Records excerpted from a collection:

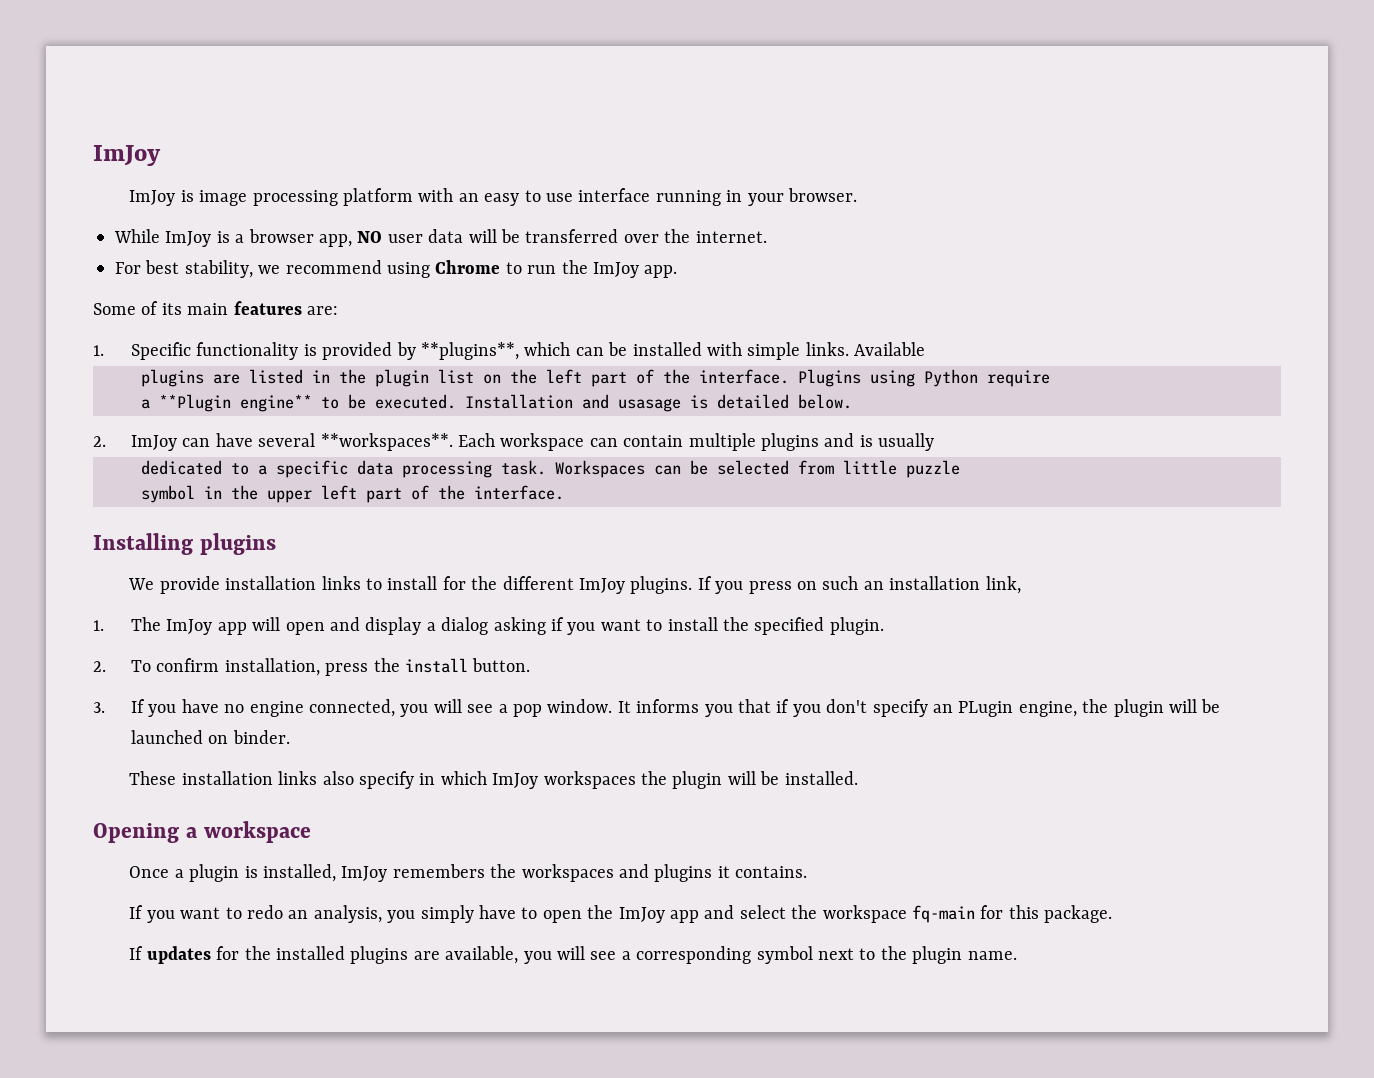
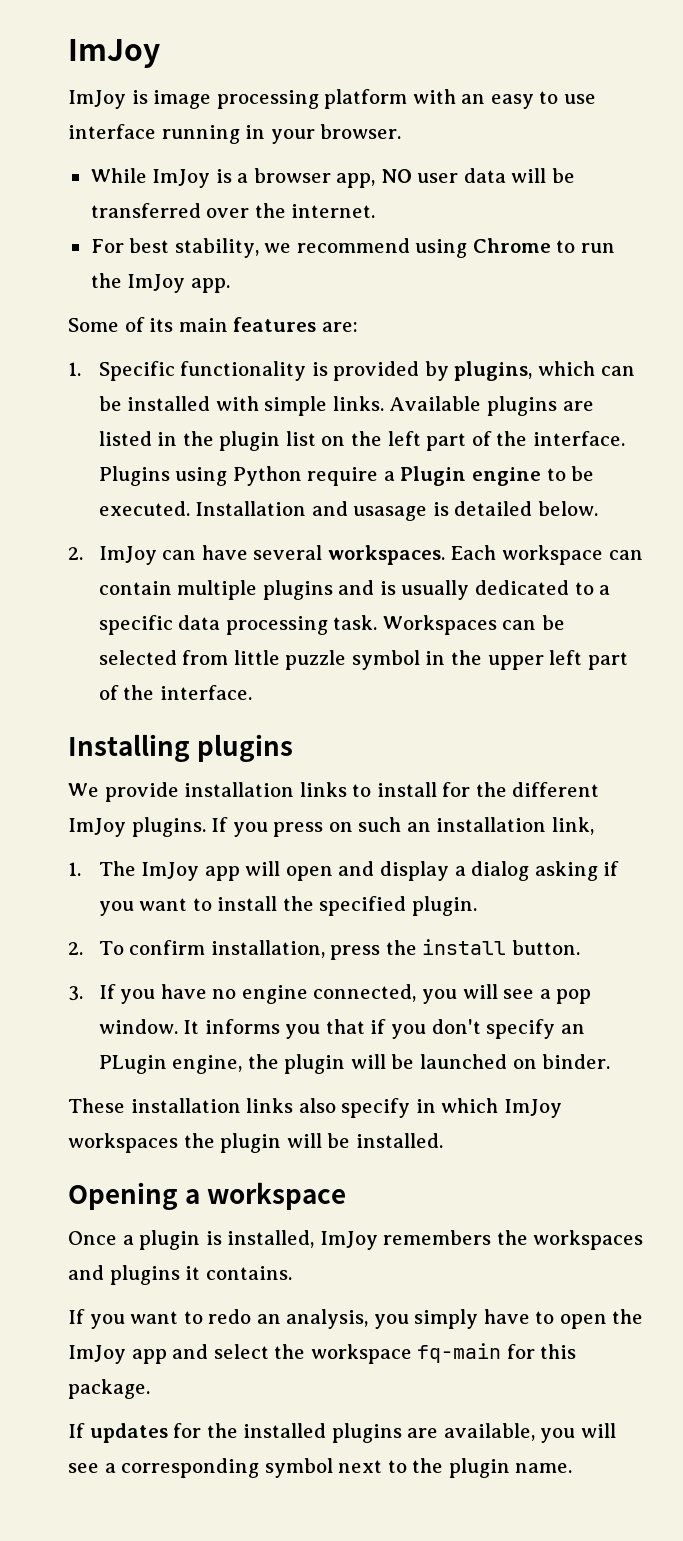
[420,342,519,360] **plugins**, -> [454,361,533,381] plugins,
(926, 349) // -> (482, 403) none
[141,394,312,412] // a **Plugin engine** -> [383,466,542,486] a Plugin engine
[320,433,453,451] **workspaces**. -> [327,545,445,565] workspaces.
(935, 442) // -> (470, 590) none
(960, 469) // -> (347, 660) none

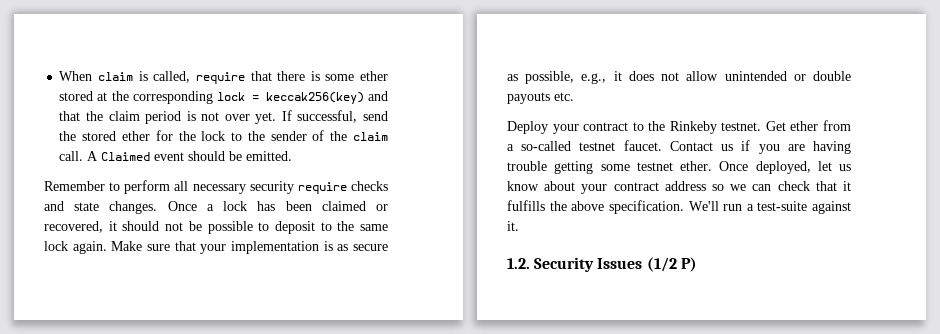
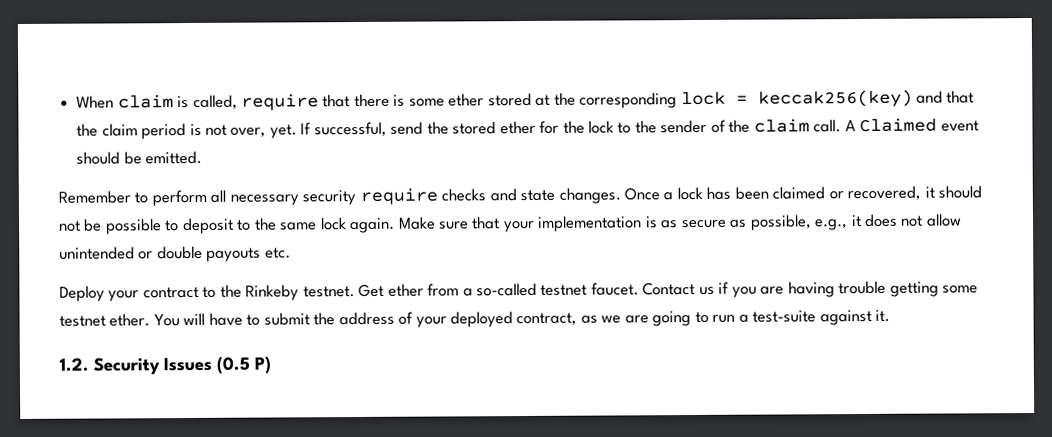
[224,114,250,121] over -> [230,127,267,138] over,
[719,161,851,174] [507,181,851,194] [507,200,719,214] Once deployed, let us know about your contract address so we can check that it fulfills the above specification. We'll -> [153,311,709,328] You will have to submit the address of your deployed contract, as we are going to
[646,257,677,272] (1/2 -> [216,356,250,374] (0.5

§ PROMPT
Transcribe each line above exactly, pictures excluded.

§ EXPECTED ANSWER
[420,342,519,360] **plugins**, -> [454,361,533,381] plugins,
(926, 349) // -> (482, 403) none
[141,394,312,412] // a **Plugin engine** -> [383,466,542,486] a Plugin engine
[320,433,453,451] **workspaces**. -> [327,545,445,565] workspaces.
(935, 442) // -> (470, 590) none
(960, 469) // -> (347, 660) none

[224,114,250,121] over -> [230,127,267,138] over,
[719,161,851,174] [507,181,851,194] [507,200,719,214] Once deployed, let us know about your contract address so we can check that it fulfills the above specification. We'll -> [153,311,709,328] You will have to submit the address of your deployed contract, as we are going to
[646,257,677,272] (1/2 -> [216,356,250,374] (0.5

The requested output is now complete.